| Data for this exercise |
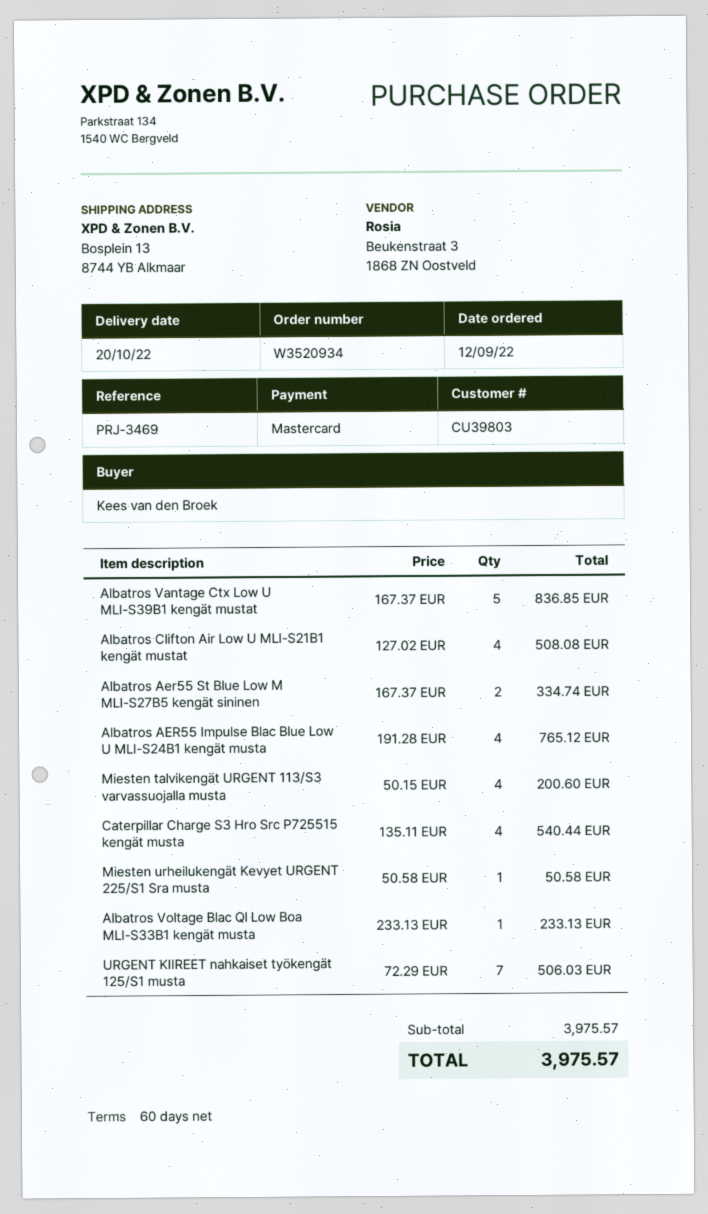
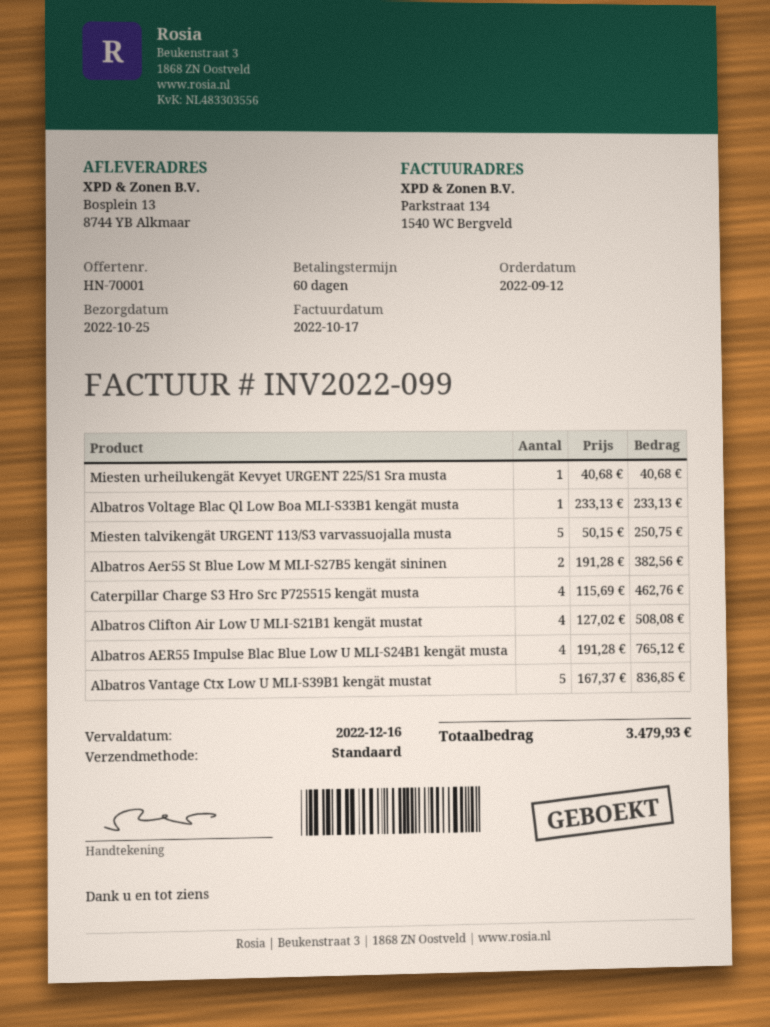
delivery date: 2022-10-20 -> 2022-10-25
Albatros Aer55 St Blue Low M MLI-S27B5 kengät sininen: 2 x 167.37 = 334.74 -> 2 x 191.28 = 382.56
Miesten talvikengät URGENT 113/S3 varvassuojalla musta: 4 x 50.15 = 200.60 -> 5 x 50.15 = 250.75
Caterpillar Charge S3 Hro Src P725515 kengät musta: 4 x 135.11 = 540.44 -> 4 x 115.69 = 462.76
Miesten urheilukengät Kevyet URGENT 225/S1 Sra musta: 1 x 50.58 = 50.58 -> 1 x 40.68 = 40.68
URGENT KIIREET nahkaiset työkengät 125/S1 musta: 7 x 72.29 = 506.03 -> none
total: 3975.57 -> 3479.93

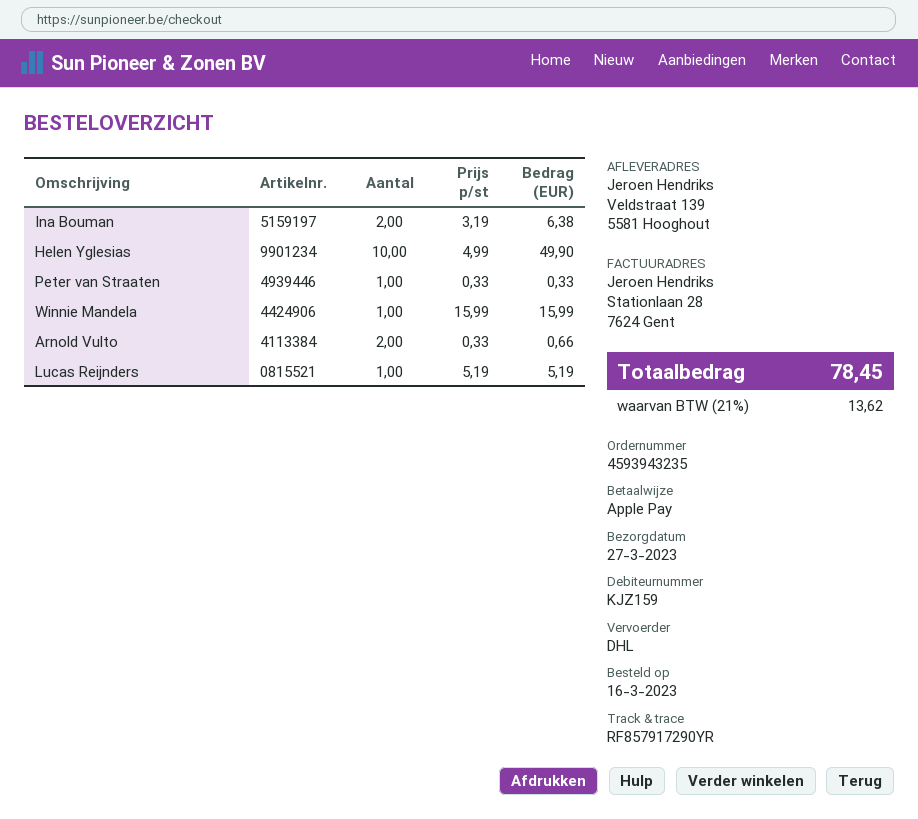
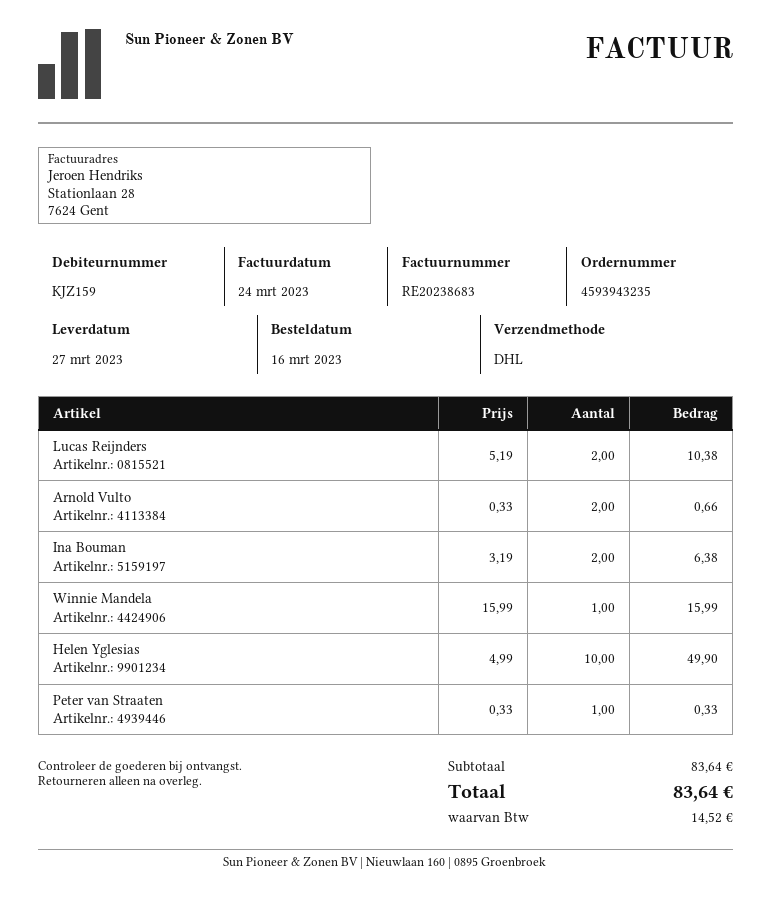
Lucas Reijnders: 1 x 5.19 = 5.19 -> 2 x 5.19 = 10.38
tax: 13.62 -> 14.52
total: 78.45 -> 83.64

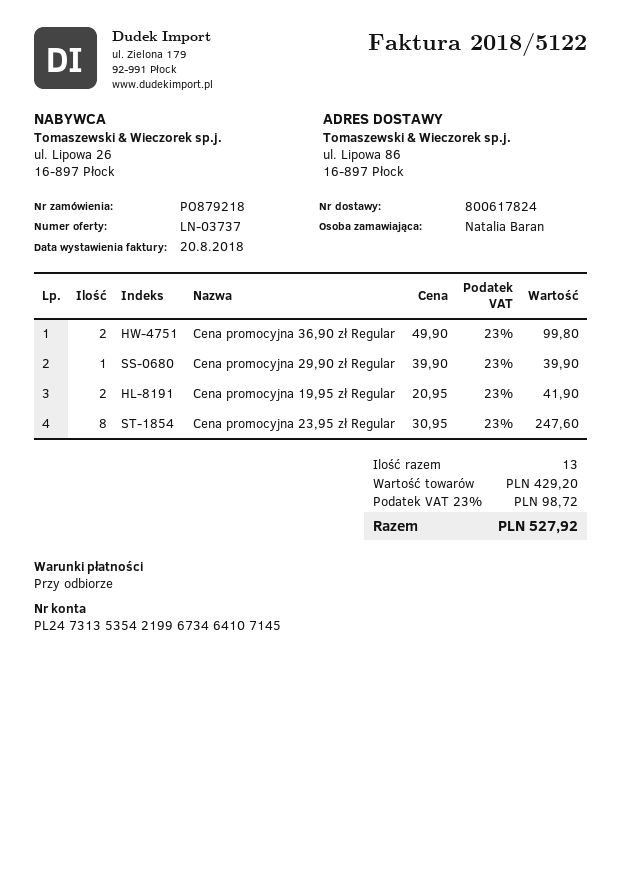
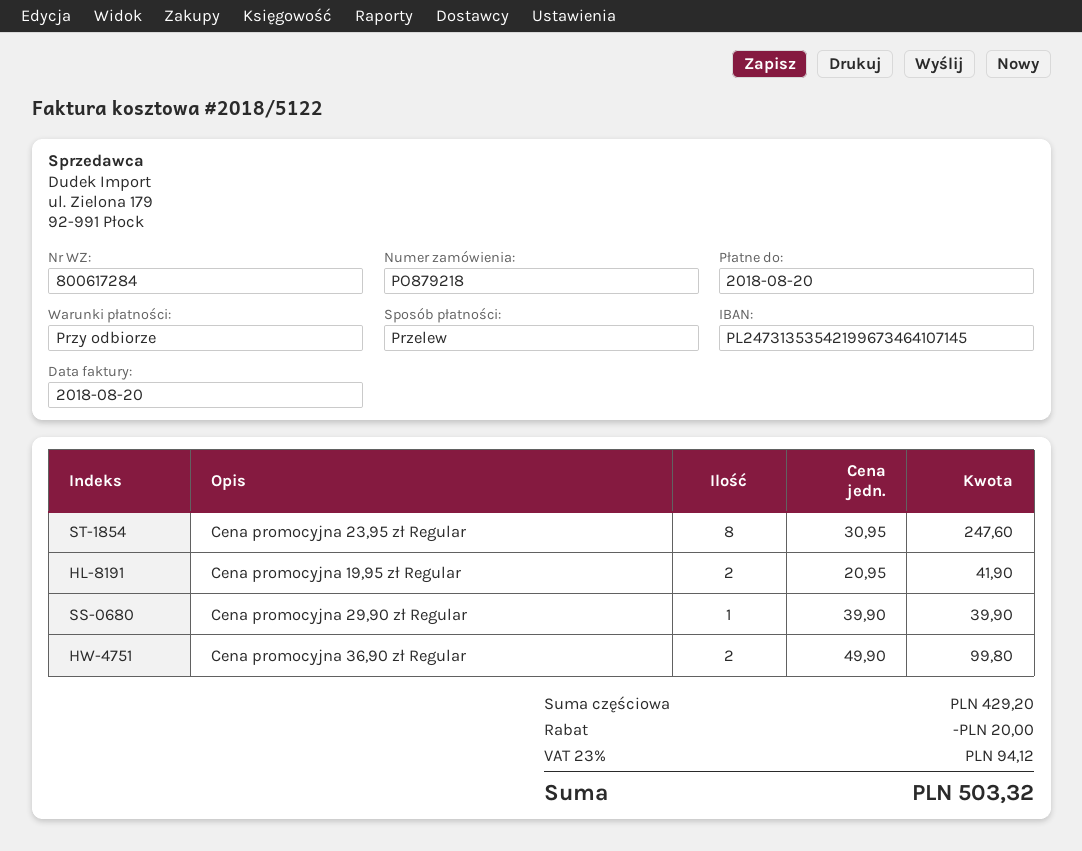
delivery note number: 800617824 -> 800617284
discount: none -> 20.00
tax: 23% = 98.72 -> 23% = 94.12
total: 527.92 -> 503.32

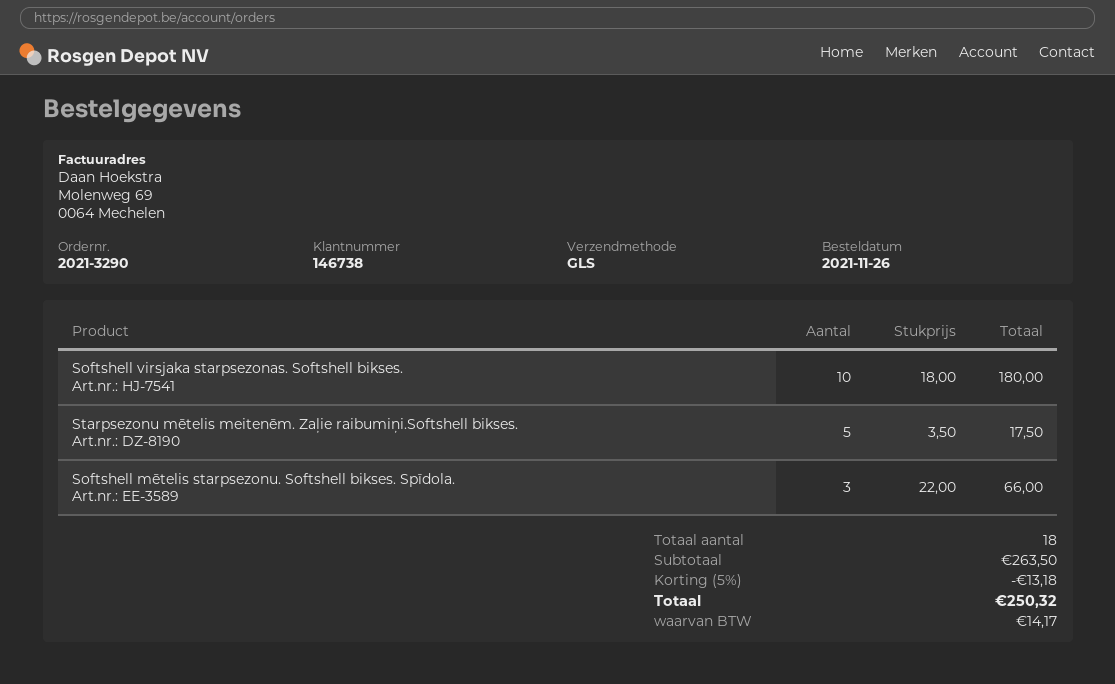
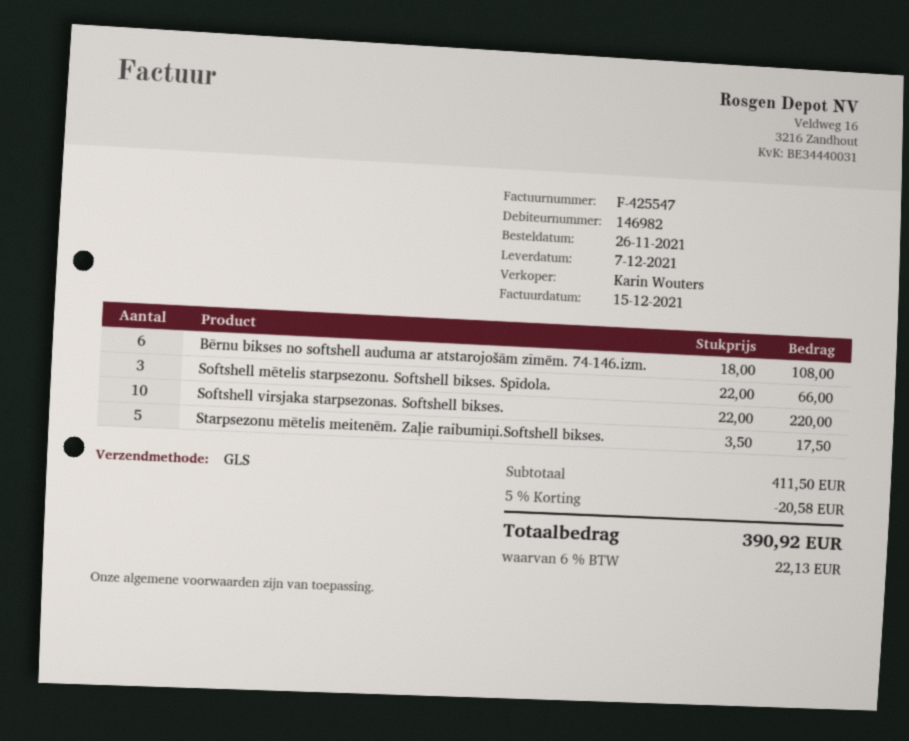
customer number: 146738 -> 146982
Softshell virsjaka starpsezonas. Softshell bikses.: 10 x 18.00 = 180.00 -> 10 x 22.00 = 220.00
Bērnu bikses no softshell auduma ar atstarojošām zīmēm. 74-146.izm.: none -> 6 x 18.00 = 108.00
subtotal: 263.50 -> 411.50
discount: 5% = 13.18 -> 5% = 20.58
tax: 14.17 -> 22.13
total: 250.32 -> 390.92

| Exercise details |
Copy exactly the material above from the line with "tax: 13.62 -> 14.52" to the line with "customer number: 146738 -> 146982", ends included, and nothing else. Leave out any picture.

| Task result |
tax: 13.62 -> 14.52
total: 78.45 -> 83.64

delivery note number: 800617824 -> 800617284
discount: none -> 20.00
tax: 23% = 98.72 -> 23% = 94.12
total: 527.92 -> 503.32

customer number: 146738 -> 146982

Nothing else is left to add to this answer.